(Code change snippets)
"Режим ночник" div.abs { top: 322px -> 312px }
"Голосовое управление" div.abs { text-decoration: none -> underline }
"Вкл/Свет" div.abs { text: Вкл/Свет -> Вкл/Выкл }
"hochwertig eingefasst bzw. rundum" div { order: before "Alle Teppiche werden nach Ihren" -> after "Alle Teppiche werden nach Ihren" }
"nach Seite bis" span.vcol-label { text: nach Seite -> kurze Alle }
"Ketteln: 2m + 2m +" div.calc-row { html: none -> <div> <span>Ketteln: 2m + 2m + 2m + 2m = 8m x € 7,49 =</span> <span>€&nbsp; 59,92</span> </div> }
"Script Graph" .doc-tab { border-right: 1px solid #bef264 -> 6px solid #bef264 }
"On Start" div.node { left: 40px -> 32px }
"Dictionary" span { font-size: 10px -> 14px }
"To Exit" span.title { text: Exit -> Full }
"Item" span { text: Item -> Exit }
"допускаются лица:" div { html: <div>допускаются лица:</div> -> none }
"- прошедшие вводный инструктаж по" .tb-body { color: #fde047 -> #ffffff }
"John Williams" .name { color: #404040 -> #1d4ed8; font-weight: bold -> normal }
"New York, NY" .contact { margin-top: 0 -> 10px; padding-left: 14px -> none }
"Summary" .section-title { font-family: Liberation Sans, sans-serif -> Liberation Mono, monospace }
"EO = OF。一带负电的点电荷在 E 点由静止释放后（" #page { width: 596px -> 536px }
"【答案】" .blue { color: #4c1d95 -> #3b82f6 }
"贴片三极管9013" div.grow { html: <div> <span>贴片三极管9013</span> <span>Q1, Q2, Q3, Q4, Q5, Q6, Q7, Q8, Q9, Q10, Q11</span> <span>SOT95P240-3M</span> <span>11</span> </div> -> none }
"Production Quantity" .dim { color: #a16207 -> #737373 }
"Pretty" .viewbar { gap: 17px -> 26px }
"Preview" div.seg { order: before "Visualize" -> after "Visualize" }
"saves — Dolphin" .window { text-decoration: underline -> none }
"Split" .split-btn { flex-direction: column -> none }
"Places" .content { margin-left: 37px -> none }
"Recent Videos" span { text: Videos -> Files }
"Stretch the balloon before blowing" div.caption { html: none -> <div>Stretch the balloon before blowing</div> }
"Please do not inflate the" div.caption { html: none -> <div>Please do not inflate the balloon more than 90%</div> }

◆ **Work task**:
In the entries, find the line containing "margin-left: 37px ->" and output it and all remaining lines exactly.

◆ **Exercise output**:
"Places" .content { margin-left: 37px -> none }
"Recent Videos" span { text: Videos -> Files }
"Stretch the balloon before blowing" div.caption { html: none -> <div>Stretch the balloon before blowing</div> }
"Please do not inflate the" div.caption { html: none -> <div>Please do not inflate the balloon more than 90%</div> }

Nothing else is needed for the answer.